*** Opening of Input records ***

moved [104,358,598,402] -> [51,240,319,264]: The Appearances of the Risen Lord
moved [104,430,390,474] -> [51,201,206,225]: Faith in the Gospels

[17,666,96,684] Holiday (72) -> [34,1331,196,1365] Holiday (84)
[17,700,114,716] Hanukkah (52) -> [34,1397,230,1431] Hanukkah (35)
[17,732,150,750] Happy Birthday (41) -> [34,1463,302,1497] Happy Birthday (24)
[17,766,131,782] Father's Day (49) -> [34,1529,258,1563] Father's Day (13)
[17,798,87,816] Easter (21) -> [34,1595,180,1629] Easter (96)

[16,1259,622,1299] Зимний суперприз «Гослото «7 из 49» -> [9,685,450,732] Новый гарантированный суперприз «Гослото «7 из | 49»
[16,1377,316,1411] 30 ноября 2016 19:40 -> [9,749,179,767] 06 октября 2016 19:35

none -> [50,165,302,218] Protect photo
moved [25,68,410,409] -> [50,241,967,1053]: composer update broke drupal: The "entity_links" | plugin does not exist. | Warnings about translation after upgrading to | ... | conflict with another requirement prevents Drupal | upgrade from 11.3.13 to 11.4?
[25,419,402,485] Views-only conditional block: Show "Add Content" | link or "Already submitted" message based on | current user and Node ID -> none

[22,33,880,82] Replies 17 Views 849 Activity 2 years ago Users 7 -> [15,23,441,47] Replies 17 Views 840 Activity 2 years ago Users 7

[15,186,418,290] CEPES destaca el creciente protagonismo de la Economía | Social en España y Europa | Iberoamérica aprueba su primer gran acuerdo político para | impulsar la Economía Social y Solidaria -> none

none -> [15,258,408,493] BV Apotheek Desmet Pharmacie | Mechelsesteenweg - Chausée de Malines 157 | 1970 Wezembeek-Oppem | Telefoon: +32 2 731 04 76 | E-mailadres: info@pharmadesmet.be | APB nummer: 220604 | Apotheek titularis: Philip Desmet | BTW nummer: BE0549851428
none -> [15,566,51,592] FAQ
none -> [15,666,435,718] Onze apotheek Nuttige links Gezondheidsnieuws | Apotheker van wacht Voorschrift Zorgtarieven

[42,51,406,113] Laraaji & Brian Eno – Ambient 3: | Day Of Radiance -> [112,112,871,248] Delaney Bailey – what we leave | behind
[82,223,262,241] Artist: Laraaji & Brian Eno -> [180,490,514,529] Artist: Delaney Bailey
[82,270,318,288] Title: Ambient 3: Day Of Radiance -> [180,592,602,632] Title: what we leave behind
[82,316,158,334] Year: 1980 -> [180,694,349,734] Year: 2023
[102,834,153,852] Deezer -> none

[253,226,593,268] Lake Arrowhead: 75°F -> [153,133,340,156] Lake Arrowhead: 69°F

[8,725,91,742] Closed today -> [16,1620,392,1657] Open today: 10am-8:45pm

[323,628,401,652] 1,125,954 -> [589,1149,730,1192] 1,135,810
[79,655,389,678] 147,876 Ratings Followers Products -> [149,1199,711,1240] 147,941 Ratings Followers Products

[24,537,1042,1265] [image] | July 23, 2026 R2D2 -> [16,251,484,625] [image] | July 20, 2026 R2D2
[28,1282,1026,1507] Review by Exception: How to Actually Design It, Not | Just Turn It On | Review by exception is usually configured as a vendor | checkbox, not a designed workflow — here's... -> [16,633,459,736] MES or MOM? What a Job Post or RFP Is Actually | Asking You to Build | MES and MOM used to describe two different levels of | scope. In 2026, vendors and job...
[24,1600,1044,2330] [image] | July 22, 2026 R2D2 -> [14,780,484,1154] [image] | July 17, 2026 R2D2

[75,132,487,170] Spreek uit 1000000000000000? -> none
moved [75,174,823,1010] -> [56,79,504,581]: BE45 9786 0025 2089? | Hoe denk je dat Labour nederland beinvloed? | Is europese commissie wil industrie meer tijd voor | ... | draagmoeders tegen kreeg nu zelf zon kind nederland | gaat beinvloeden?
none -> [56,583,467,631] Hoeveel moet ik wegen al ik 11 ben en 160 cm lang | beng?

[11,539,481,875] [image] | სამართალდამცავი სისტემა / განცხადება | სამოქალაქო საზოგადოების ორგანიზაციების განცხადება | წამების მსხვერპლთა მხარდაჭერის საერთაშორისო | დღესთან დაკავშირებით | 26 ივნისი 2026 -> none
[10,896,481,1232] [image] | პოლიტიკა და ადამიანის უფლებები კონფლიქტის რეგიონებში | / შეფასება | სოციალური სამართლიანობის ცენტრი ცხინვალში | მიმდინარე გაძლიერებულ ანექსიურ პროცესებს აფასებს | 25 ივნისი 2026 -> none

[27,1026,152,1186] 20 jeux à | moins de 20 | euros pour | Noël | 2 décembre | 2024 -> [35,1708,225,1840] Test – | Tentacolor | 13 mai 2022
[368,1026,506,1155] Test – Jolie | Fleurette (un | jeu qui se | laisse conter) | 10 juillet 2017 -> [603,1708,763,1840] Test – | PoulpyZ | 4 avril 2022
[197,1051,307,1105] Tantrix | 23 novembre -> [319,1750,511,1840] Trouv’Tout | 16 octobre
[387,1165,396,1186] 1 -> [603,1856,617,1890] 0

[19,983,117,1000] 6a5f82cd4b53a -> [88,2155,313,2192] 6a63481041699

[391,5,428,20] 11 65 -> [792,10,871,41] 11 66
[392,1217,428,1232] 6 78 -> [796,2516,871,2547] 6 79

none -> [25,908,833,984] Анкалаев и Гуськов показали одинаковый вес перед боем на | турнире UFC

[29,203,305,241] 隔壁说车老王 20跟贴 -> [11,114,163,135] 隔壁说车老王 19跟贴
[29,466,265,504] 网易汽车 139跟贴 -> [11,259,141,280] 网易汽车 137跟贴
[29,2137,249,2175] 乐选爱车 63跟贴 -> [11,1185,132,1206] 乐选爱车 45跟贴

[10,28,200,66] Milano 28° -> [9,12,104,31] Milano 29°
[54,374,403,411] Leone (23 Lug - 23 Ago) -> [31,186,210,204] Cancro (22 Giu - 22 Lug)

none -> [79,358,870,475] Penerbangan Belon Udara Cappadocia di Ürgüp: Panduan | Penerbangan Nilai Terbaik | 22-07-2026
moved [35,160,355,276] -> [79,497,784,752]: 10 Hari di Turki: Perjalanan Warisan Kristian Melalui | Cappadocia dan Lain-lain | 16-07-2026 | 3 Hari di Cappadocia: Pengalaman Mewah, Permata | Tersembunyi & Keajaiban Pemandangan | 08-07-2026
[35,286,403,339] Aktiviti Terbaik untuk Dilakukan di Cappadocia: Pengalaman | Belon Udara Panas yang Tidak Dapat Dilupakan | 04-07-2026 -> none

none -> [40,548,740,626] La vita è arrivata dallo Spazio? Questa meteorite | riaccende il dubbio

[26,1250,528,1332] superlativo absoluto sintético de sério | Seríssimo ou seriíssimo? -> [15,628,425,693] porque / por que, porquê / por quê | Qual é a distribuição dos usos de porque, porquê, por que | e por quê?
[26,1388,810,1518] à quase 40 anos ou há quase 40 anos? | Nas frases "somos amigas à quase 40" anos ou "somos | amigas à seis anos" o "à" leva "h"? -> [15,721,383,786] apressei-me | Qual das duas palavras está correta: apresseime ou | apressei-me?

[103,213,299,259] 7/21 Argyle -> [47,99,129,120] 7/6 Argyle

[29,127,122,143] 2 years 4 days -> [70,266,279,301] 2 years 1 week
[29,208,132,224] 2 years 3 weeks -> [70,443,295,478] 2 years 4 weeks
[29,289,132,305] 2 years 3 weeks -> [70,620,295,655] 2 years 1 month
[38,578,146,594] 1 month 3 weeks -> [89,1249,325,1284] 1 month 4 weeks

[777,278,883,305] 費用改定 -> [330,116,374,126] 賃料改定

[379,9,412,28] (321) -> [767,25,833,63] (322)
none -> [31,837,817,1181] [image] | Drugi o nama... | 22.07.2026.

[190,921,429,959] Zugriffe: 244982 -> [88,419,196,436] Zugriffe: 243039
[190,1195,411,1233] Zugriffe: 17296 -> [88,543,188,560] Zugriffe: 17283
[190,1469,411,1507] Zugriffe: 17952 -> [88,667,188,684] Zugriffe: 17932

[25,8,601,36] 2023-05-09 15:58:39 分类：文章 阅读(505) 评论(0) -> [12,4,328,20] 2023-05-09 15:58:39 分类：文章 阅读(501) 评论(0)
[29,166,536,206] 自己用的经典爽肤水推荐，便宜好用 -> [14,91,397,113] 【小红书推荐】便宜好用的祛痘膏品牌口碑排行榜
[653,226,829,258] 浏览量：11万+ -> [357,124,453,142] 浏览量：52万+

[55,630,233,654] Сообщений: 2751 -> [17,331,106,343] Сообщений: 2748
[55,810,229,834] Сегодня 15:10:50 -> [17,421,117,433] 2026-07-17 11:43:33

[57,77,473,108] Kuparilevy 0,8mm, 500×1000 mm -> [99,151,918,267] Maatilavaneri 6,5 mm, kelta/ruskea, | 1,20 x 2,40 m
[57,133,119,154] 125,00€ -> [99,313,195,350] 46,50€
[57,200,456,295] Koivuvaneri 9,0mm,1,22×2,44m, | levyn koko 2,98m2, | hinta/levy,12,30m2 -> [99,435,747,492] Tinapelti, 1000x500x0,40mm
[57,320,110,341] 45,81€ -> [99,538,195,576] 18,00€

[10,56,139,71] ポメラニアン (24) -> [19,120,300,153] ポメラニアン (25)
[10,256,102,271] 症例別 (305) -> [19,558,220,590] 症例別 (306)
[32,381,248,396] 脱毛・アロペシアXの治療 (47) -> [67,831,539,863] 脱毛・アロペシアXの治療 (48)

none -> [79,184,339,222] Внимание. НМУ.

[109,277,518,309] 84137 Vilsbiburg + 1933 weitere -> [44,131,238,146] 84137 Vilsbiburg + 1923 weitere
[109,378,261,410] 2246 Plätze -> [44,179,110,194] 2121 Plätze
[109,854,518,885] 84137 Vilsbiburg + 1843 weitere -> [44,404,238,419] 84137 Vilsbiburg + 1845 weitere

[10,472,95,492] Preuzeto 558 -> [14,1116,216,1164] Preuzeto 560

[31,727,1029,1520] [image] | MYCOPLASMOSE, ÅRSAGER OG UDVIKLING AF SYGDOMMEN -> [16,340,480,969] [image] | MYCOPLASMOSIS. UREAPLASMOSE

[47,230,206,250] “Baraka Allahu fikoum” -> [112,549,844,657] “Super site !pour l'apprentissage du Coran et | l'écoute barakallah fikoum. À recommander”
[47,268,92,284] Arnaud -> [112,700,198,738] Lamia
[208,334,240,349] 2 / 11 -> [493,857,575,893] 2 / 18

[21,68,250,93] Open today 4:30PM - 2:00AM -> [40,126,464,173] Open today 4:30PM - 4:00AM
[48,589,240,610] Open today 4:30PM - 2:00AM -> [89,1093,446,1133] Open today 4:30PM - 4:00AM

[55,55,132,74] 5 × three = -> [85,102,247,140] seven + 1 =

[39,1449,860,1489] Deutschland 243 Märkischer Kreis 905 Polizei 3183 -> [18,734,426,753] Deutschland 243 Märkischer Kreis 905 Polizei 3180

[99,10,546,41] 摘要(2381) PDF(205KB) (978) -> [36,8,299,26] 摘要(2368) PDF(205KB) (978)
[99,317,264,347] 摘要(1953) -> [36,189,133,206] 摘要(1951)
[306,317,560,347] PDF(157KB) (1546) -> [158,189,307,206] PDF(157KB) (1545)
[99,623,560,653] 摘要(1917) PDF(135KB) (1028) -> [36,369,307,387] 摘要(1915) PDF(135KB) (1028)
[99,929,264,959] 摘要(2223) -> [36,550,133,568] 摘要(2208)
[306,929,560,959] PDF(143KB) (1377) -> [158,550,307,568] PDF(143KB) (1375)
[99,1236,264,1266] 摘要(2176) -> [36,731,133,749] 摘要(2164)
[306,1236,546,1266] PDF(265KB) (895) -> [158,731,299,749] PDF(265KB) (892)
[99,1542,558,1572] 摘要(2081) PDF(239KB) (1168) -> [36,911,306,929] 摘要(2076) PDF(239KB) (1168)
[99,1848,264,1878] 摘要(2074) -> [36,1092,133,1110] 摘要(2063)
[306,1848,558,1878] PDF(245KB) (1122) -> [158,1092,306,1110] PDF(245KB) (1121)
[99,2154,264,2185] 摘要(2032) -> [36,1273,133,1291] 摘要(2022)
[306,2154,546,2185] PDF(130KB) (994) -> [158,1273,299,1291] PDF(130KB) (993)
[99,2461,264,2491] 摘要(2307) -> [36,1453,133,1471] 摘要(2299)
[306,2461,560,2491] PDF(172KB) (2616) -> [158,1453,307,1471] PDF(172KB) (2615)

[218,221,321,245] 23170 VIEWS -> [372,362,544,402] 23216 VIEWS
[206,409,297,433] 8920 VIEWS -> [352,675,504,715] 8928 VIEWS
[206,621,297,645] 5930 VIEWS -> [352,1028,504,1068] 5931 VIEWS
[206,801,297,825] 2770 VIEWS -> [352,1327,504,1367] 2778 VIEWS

*** Close of Input records ***

• [The task]: Lines with "Delaney" in them: work out how many there are in the listing and give the figure alone.

• [Solution for this task]: 2